Requirement — If an entry below contains an image, drop the image and retype the rest exactly.

Records for the task —
══════════════════════════════

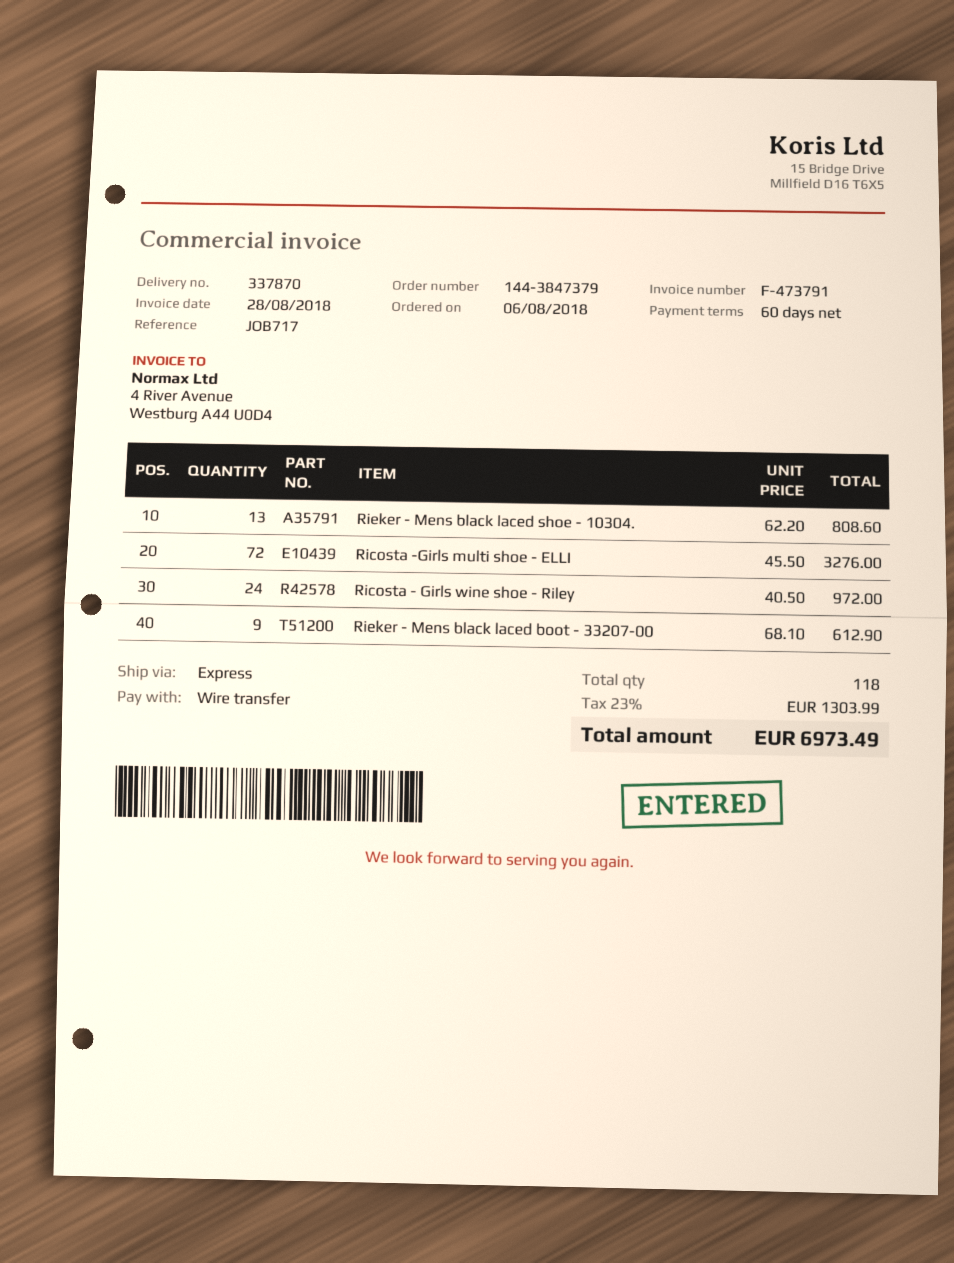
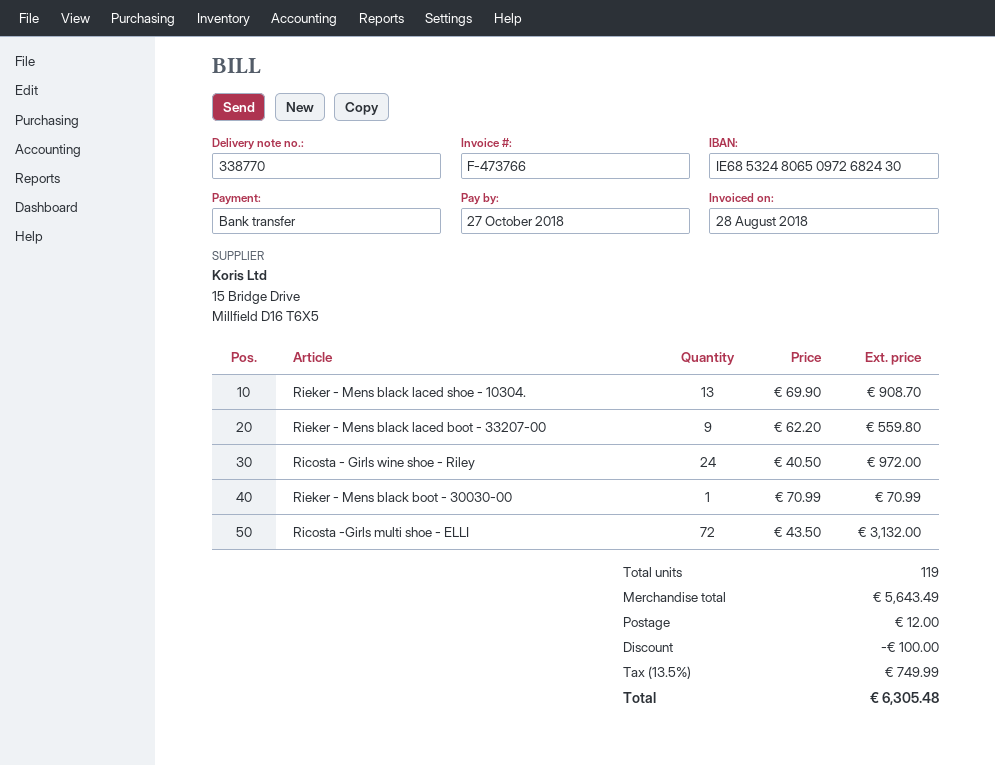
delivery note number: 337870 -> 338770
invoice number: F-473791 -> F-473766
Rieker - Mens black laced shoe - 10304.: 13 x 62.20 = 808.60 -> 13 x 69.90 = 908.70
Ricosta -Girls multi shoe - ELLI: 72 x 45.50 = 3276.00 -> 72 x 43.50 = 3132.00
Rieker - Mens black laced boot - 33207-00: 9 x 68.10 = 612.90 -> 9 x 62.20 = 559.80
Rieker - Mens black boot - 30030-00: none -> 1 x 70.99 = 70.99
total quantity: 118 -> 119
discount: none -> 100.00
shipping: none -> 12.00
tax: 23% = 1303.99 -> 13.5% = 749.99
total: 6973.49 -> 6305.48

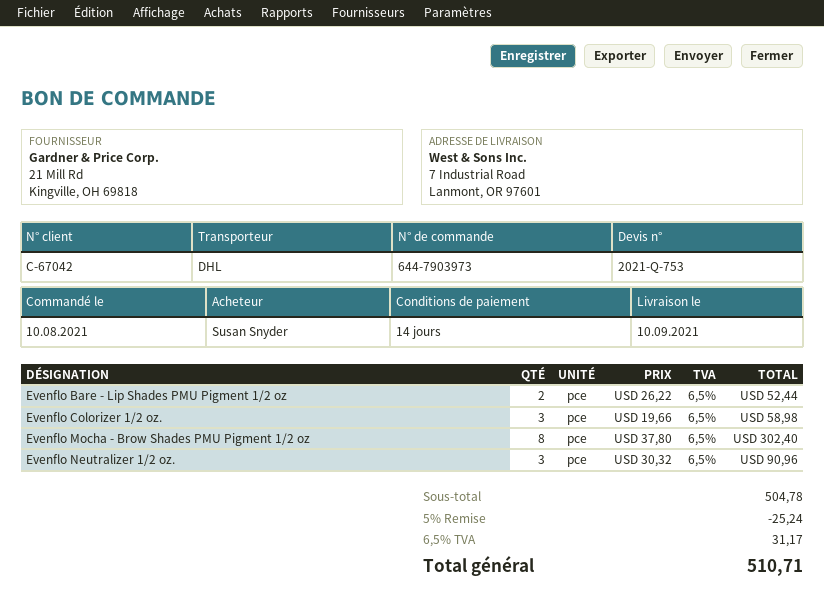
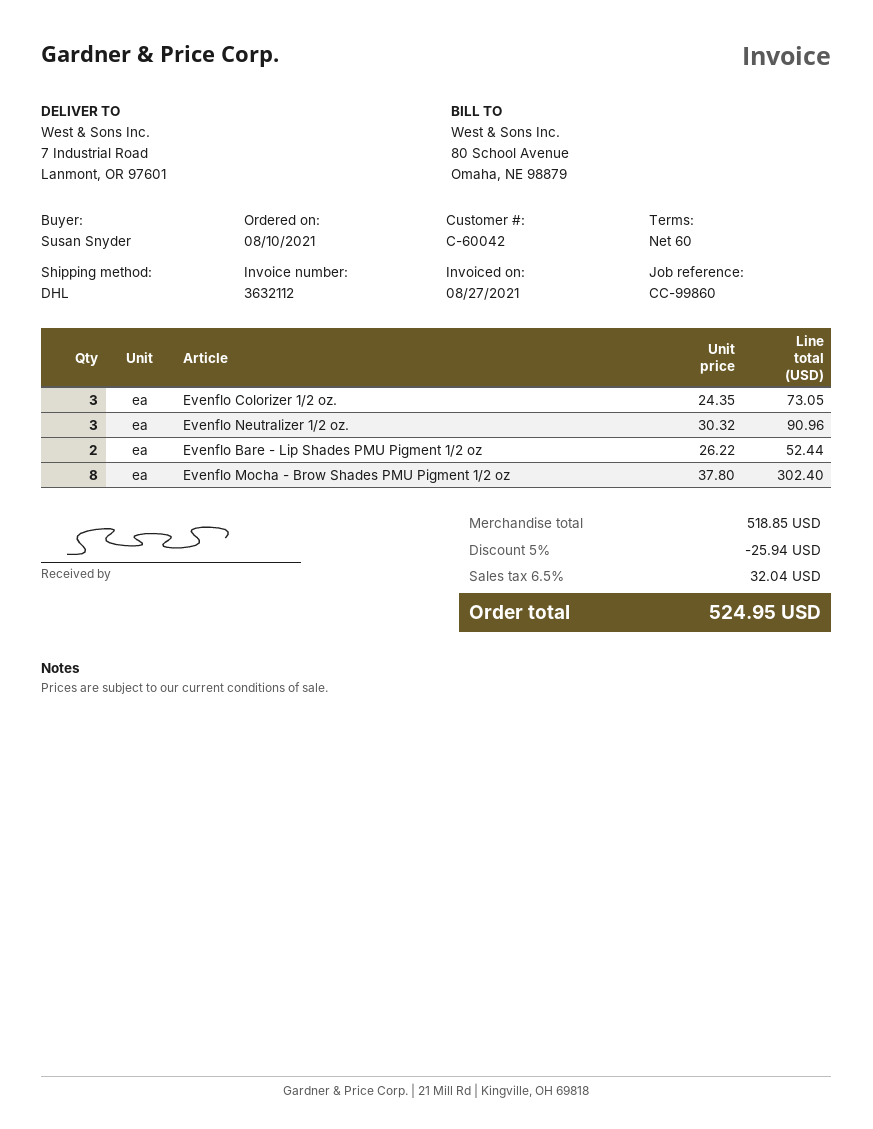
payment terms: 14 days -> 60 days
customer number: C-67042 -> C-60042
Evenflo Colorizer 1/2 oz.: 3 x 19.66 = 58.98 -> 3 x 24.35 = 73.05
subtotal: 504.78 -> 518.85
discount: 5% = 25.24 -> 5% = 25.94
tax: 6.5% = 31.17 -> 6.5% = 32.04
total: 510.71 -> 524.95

══════════════════════════════

Reply to the task —
delivery note number: 337870 -> 338770
invoice number: F-473791 -> F-473766
Rieker - Mens black laced shoe - 10304.: 13 x 62.20 = 808.60 -> 13 x 69.90 = 908.70
Ricosta -Girls multi shoe - ELLI: 72 x 45.50 = 3276.00 -> 72 x 43.50 = 3132.00
Rieker - Mens black laced boot - 33207-00: 9 x 68.10 = 612.90 -> 9 x 62.20 = 559.80
Rieker - Mens black boot - 30030-00: none -> 1 x 70.99 = 70.99
total quantity: 118 -> 119
discount: none -> 100.00
shipping: none -> 12.00
tax: 23% = 1303.99 -> 13.5% = 749.99
total: 6973.49 -> 6305.48

payment terms: 14 days -> 60 days
customer number: C-67042 -> C-60042
Evenflo Colorizer 1/2 oz.: 3 x 19.66 = 58.98 -> 3 x 24.35 = 73.05
subtotal: 504.78 -> 518.85
discount: 5% = 25.24 -> 5% = 25.94
tax: 6.5% = 31.17 -> 6.5% = 32.04
total: 510.71 -> 524.95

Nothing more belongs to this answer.